Characterization of Growth and Osteogenic Differentiation of Rabbit Bone Marrow Stromal Cells

Abstract

The rabbit is recognized as an excellent model to study the repair of bony defects with tissue engineered constructs. However, the use of rabbit bone marrow stromal cells (RBMSCs) has been limited despite the proven benefits of autologous BMSCs in the formation of bone. The purpose of this study was to characterize the growth and differentiation pattern of RBMSCs and their response to growth factors. BMSCs were isolated from New Zealand White rabbits and cultured. Serial cell counts of parallel cultures were taken daily to determine cell growth. Response of RBMSCs to varying doses of recombinant human BMP-2 (rhBMP-2) and their time course was gauged by alkaline phosphatase (ALP) activity. The osteoblastic differentiation potential of RBMSCs in response to rhBMP-2 treatment was determined by evaluating the expression pattern of various genes involved with osteogensis using northern analysis. Von Kossa staining was performed to determine the effect of rhBMP-2 on the mineralization capabilities of RBMSCs.
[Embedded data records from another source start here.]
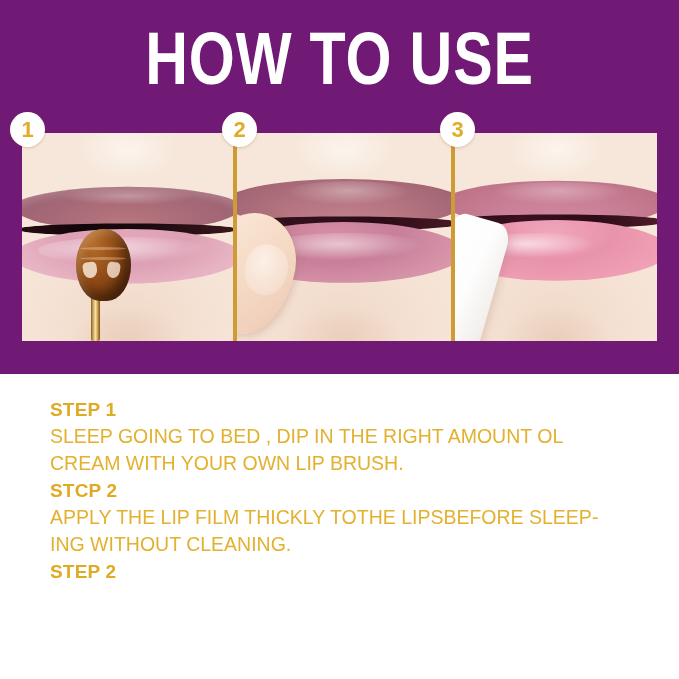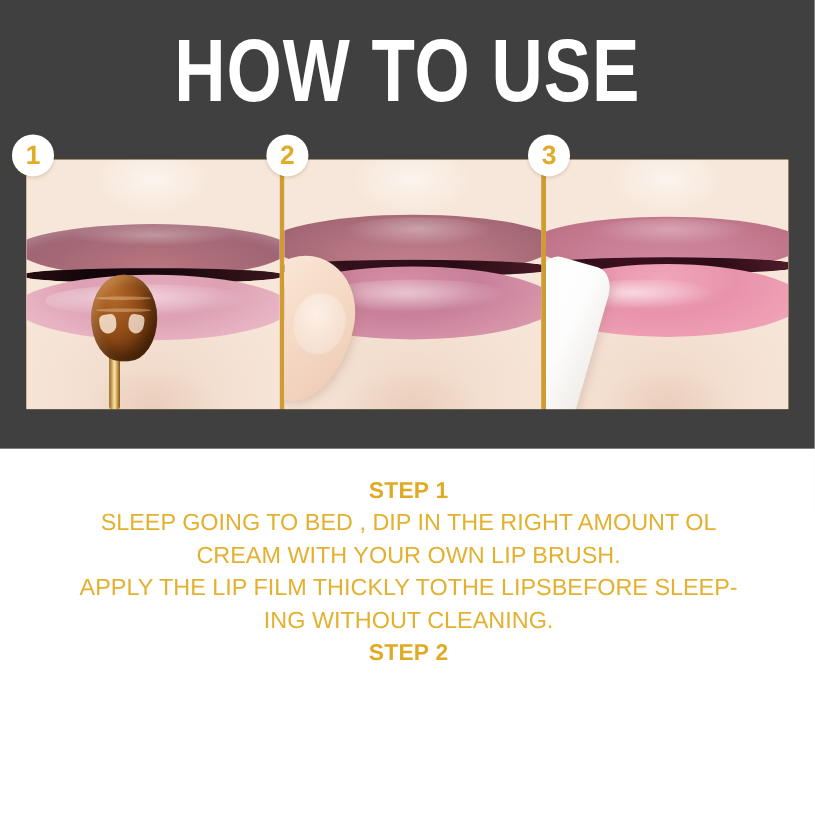"HOW TO USE" .header-panel { background: #404040 -> #701a75 }
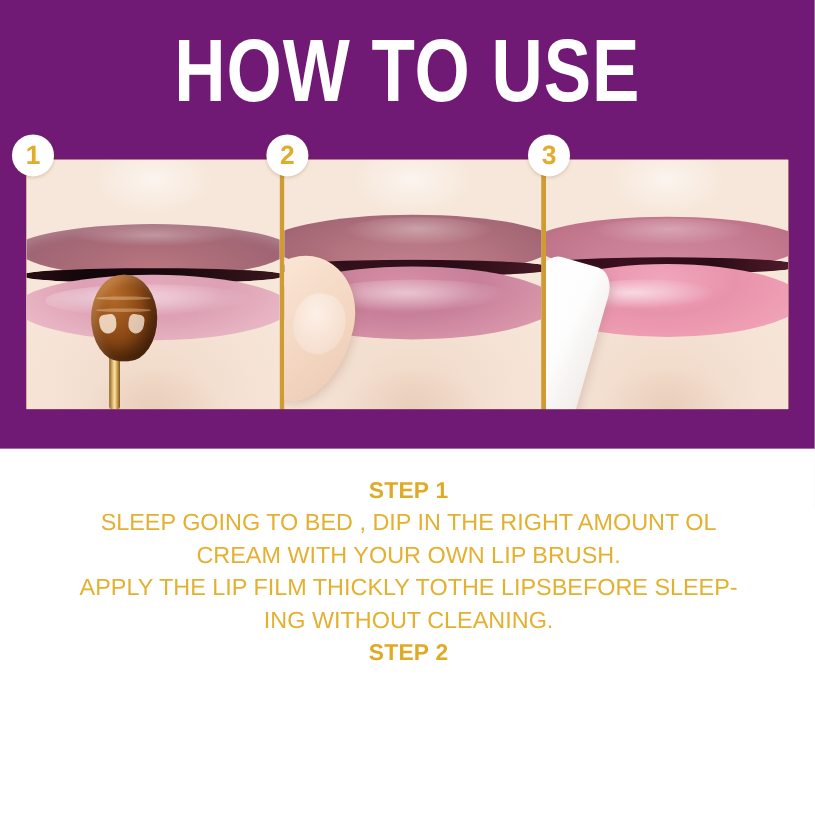"STEP 1" .instructions { text-align: center -> none }
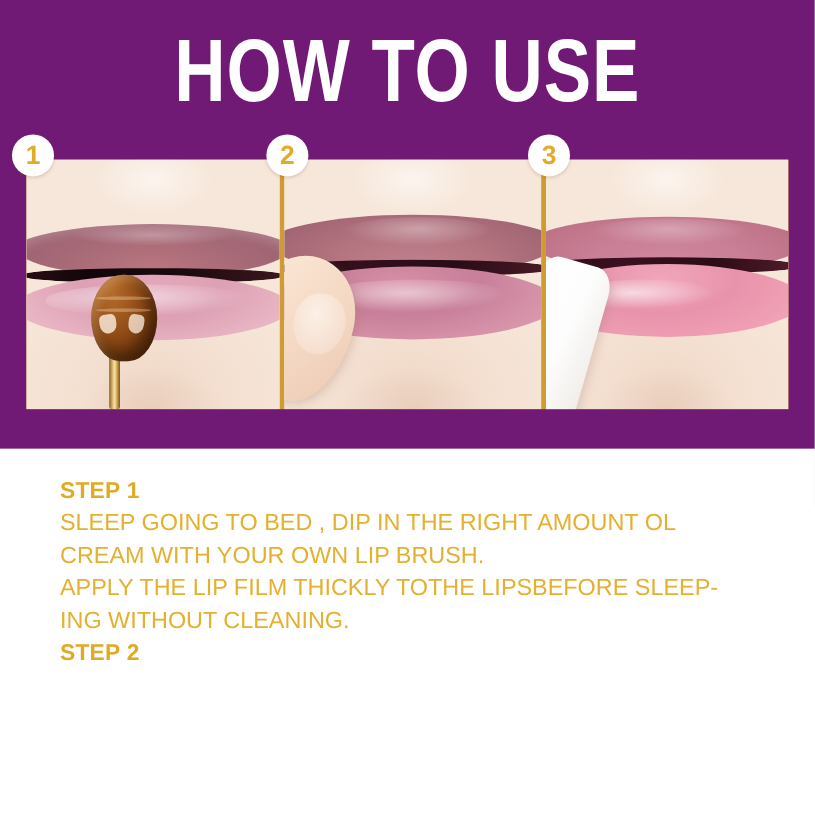"STCP 2" p.step-heading { html: none -> <p>STCP 2</p> }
The growth rate of RBMSCs severely declined after first passage and this rate was further suppressed by TGF-beta1. The optimal dose response of rhBMP-2 was determined to be 50 ng/ml and its time course displayed increasing alkaline phosphatase activity over time. Two osteogenic markers, collagen I and osteopontin, were up regulated by rhBMP-2 treatment. Finally, the mineralization capability of RBMSCs was determined to be enhanced by rhBMP-2 treatment. Our work indicates that RBMSCs possess strong osteogenic potential and can be successfully applied toward bone tissue engineering in a rabbit model.